Jacques Roubaud: Le Grand Incendie de Londres (The Great Fire of London)
This book is not about the Great Fire of London. It does, albeit very briefly, mention it, right at the very end with excerpts (in English, in the French text) from John Evelyn’s diary and from An Historical Narrative of the Great and Terrible Fire of London. Nor is this book a novel. It is, rather, a book about an attempt to write a novel, called The Great Fire of London, an attempt which fails. Two key things prompted its writing. The first was the death of his wife, Alix. The second was a dream he had.
In this dream, I was coming out of the London tube. I was in a great hurry and there was a grey rain. I was getting ready for a new life, a joyous freedom. I had to fathom the mystery, after detailed research.

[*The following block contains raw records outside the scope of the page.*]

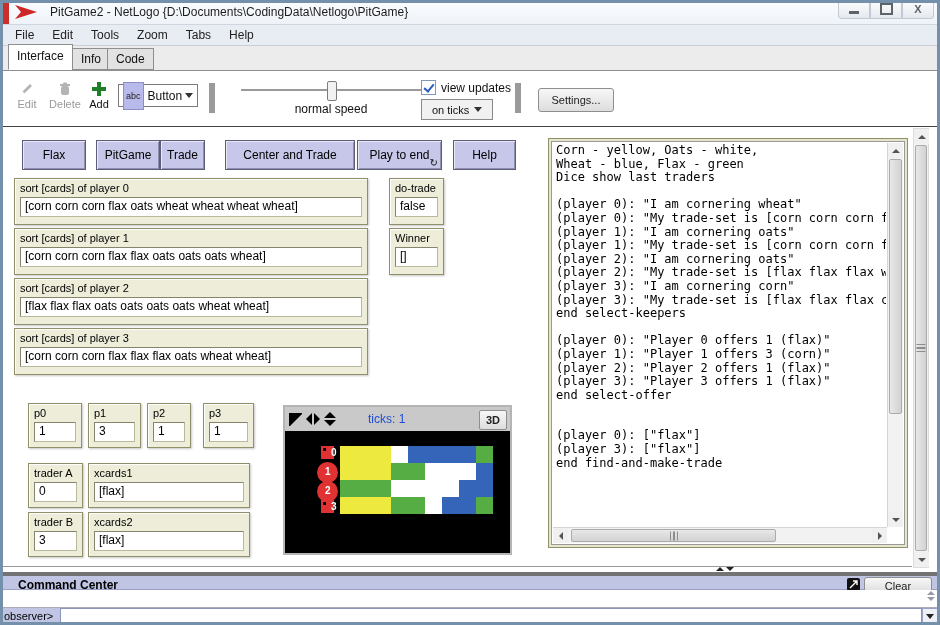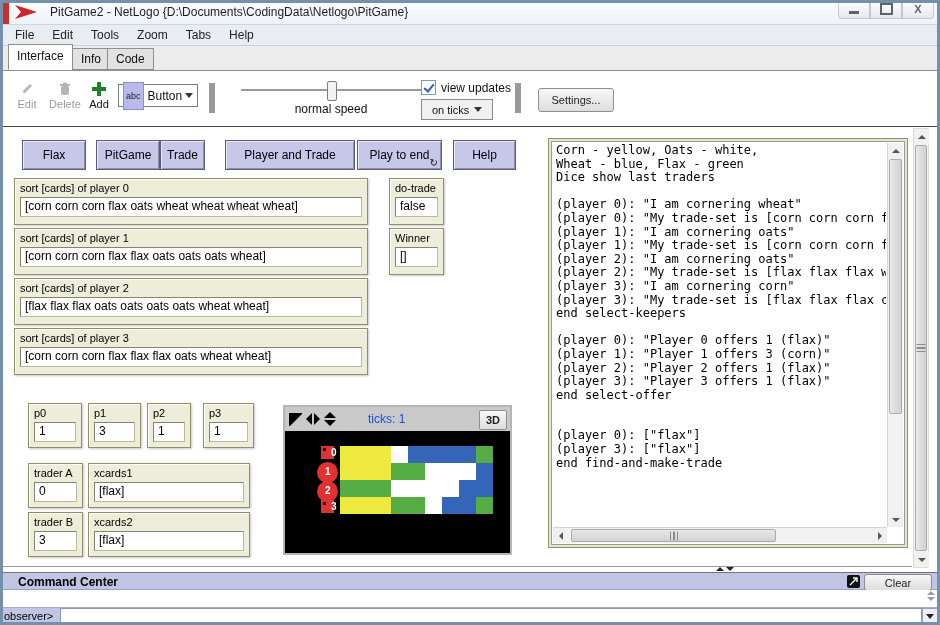--- a/index.html
+++ b/index.html
@@ -129,21 +129,21 @@
 
   
   .sb-v-canvas{position:absolute;left:913px;top:128px;width:16px;height:440px;background:#f2f2f2;border:1px solid #dcdcdc;box-sizing:border-box;z-index:5;}
 
   
   .splitter{position:absolute;left:716px;top:567px;display:flex;gap:2px;z-index:6;}
 
   .canvas-bottom-line{position:absolute;left:0;top:566px;width:912px;height:1px;background:#9a9a9a;}
 
   
-  .cc-header{position:absolute;left:0;top:572px;width:940px;height:18px;background:#c0c5e4;border-top:1px solid #737373;border-bottom:1px solid #9ba1c6;box-sizing:border-box;}
+  .cc-header{position:absolute;left:0;top:572px;width:940px;height:18px;background:#c0c5e4;border-top:4px solid #737373;border-bottom:1px solid #9ba1c6;box-sizing:border-box;}
   .cc-title{position:absolute;left:18px;top:2px;font-size:12px;font-weight:bold;color:#000;}
   .popout-btn{position:absolute;right:80px;top:2px;width:13px;height:13px;background:#111;border-radius:2px;display:flex;align-items:center;justify-content:center;}
   .clear-btn{position:absolute;right:8px;top:1px;width:66px;height:15px;}
   .cc-output{position:absolute;left:0;top:590px;width:940px;height:18px;background:#fff;border-bottom:1px solid #aab;box-sizing:border-box;}
   .cc-spin{position:absolute;right:5px;top:1px;display:flex;flex-direction:column;gap:2px;align-items:center;}
   .cc-input-row{position:absolute;left:0;top:608px;width:940px;height:17px;background:#c0c5e4;}
   .cc-prompt{position:absolute;left:4px;top:2px;font-size:11px;color:#000;}
   .cc-input{position:absolute;left:60px;top:0;width:862px;height:15px;border:1px solid #8d94bb;background:#fff;font:11px "Liberation Sans",sans-serif;padding:0 3px;box-sizing:border-box;}
   .cc-drop{position:absolute;right:2px;top:0;width:16px;height:16px;background:#eef0f6;border:1px solid #9ba1c6;display:flex;align-items:center;justify-content:center;box-sizing:border-box;}
 </style>
@@ -233,21 +233,21 @@
     </div>
     <div class="tool-sep sep2"></div>
     <div class="win-button settings-btn">Settings...</div>
   </div>
 
   <div class="canvas">
 
     <div class="nl-button btn-setup">Flax</div>
     <div class="nl-button btn-analyze">PitGame</div>
     <div class="nl-button btn-trade">Trade</div>
-    <div class="nl-button btn-analyze-trade">Player and Trade</div>
+    <div class="nl-button btn-analyze-trade">Center and Trade</div>
     <div class="nl-button btn-play">
       <span>Play to end</span>
       <span class="forever-icon">↻</span>
     </div>
     <div class="nl-button btn-help">Help</div>
 
     <div class="monitor mon-p0">
       <div class="mon-label">sort [cards] of player 0</div>
       <div class="mon-value">[corn corn corn flax oats wheat wheat wheat wheat]</div>
     </div>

I remember a double-decker bus and a young lady (red-haired?) under an umbrella. When I awoke, I thought that I would write a novel whose title would be The Great Fire of London and that I would retain this dream as long a possible. I am noting it here for the first time. This happened nineteen years ago.
(Note that all translations are my translation from the original French and not what appears in the published English text.)
The author had tried to develop a project called The Great Fire of London but it did not work, so he ended up writing this book called The Great Fire of London, which is not about the Great Fire of London but about his attempts to write The Great Fire of London and his failure to do so. It is not particularly easy reading. He describes in great and sometimes boring detail his attempts to write. He describes getting up in the early hours to write. He describes the notebook he uses, the paper he uses, his breakfast and many other other such details. He goes off on a variety of tangents. These include his childhood, his life with his late wife, and his travels, particularly to London and the United States. We learn a lot about his reading. Roubaud was not only a novelist but also a mathematician and poet. Both of these come into this book, though he makes it clears that mathematics is subordinate to poetry. In particular, he discusses his poetry reading – English, old French, Spanish, Russian and Japanese. Indeed, he seems something of a polyglot. He certainly speaks English well – he calls it his quasi-mother tongue (with Provençal as his quasi-father tongue) and reads the Times Literary Supplement from cover to cover every week, as well as reading obscure works of Trollope. Poetry had been his main interest but is less so now. He used to read it aloud to his wife but as that is no longer possible, he finds it less interesting.
In writing this work, he states that he is writing it imitating a novel, whose form I partially use but goes on to state that there is no fixed or continuous structure and that he reserves the right to have new beginnings, interpolations and bifurcations and a tangled network of stories, all of which he ends up doing. There is no plot, no secret because there is no blood on the floor. In short, this is not your conventional plot-driven novel. He gives a long list of the different principles that guide his writing of this work, most of which seem tortuous and often incomprehensible but some make a lot of sense, for example the idea that this novel is the fictionalisation of poetry. Ultimately, this book is about the author examining himself and about examining the writing of the novel, without actually writing novel.
Does it work? Not entirely, because it is somewhat tortuous and somewhat tedious. Nevertheless, it is an interesting idea. Examining the process of writing a novel without actually writing one, exploring the meaning of a novel without actually having a novel to which meaning is attached and trying to make sense of the process of writing are all worthwhile literary themes that need to be explored. I would not want every novel I read to be like this but I am glad to have read this one, as it did make me think in a way I do not normally think when reading a novel. We once again have to thank the wonderful Dalkey Archive Press for making this available in English.